··· DATASET RECORDS ···

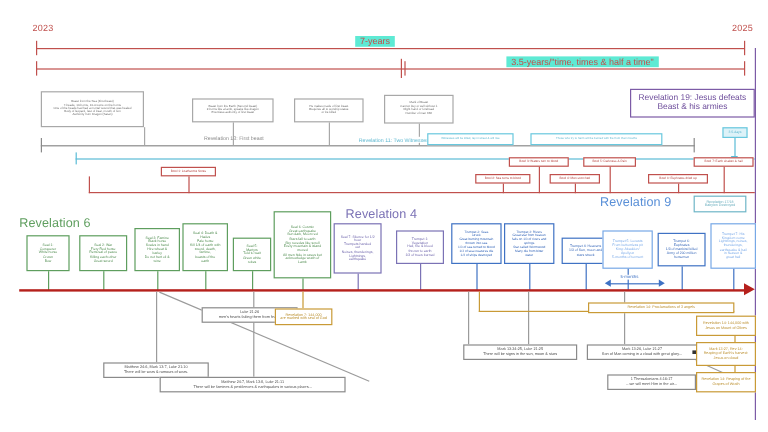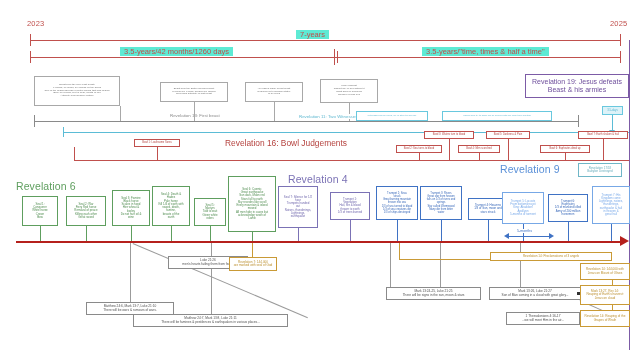--- a/index.html
+++ b/index.html
@@ -87,7 +87,6 @@
   <div class="vtick" style="left:334px;top:49px;height:16px;"></div>
   <div class="vtick" style="left:337px;top:51px;height:12px;"></div>
   <div class="vtick" style="left:620px;top:51px;height:12px;"></div>
-  <div class="spanlbl" style="left:120px;top:47px;">3.5-years/42 months/1260 days</div>
   <div class="spanlbl" style="left:422px;top:47px;">3.5-years/"time, times &amp; half a time"</div>
 
   <div class="box c-grey" style="left:34px;top:76px;width:86px;height:30px;font-size:2.5px;">

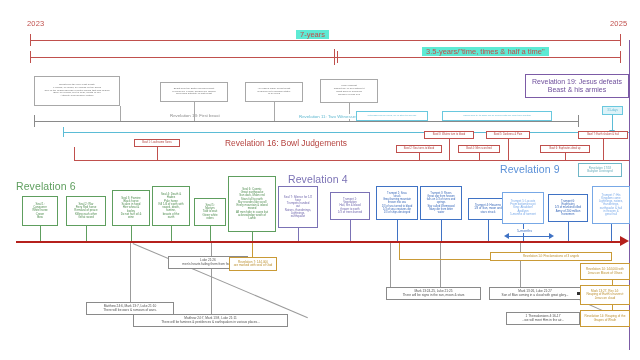--- a/index.html
+++ b/index.html
@@ -147,7 +147,6 @@
   <div class="conn-cyan" style="left:612px;top:115px;height:18px;"></div>
   <div class="arrowhead" style="left:609px;top:130px;border-left:3.5px solid transparent;border-right:3.5px solid transparent;border-top:5px solid #5bbcd6;"></div>
 
-  <div class="r-lbl" style="left:221px;top:138px;font-size:8.4px;">Revelation 16: Bowl Judgements</div>
 
   <div class="box c-red" style="left:134px;top:139px;width:46px;height:8px;font-size:2.6px;">
       <span>Bowl 1: Loathsome Sores</span>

···

**WORK TO BE COMPLETED:**
For every line in the listing above that mentions the word "class", make a copy.

**ANSWER TO THIS TASK:**
   <div class="vtick" style="left:334px;top:49px;height:16px;"></div>
   <div class="vtick" style="left:337px;top:51px;height:12px;"></div>
   <div class="vtick" style="left:620px;top:51px;height:12px;"></div>
-  <div class="spanlbl" style="left:120px;top:47px;">3.5-years/42 months/1260 days</div>
   <div class="spanlbl" style="left:422px;top:47px;">3.5-years/"time, times &amp; half a time"</div>
   <div class="box c-grey" style="left:34px;top:76px;width:86px;height:30px;font-size:2.5px;">
   <div class="conn-cyan" style="left:612px;top:115px;height:18px;"></div>
   <div class="arrowhead" style="left:609px;top:130px;border-left:3.5px solid transparent;border-right:3.5px solid transparent;border-top:5px solid #5bbcd6;"></div>
-  <div class="r-lbl" style="left:221px;top:138px;font-size:8.4px;">Revelation 16: Bowl Judgements</div>
   <div class="box c-red" style="left:134px;top:139px;width:46px;height:8px;font-size:2.6px;">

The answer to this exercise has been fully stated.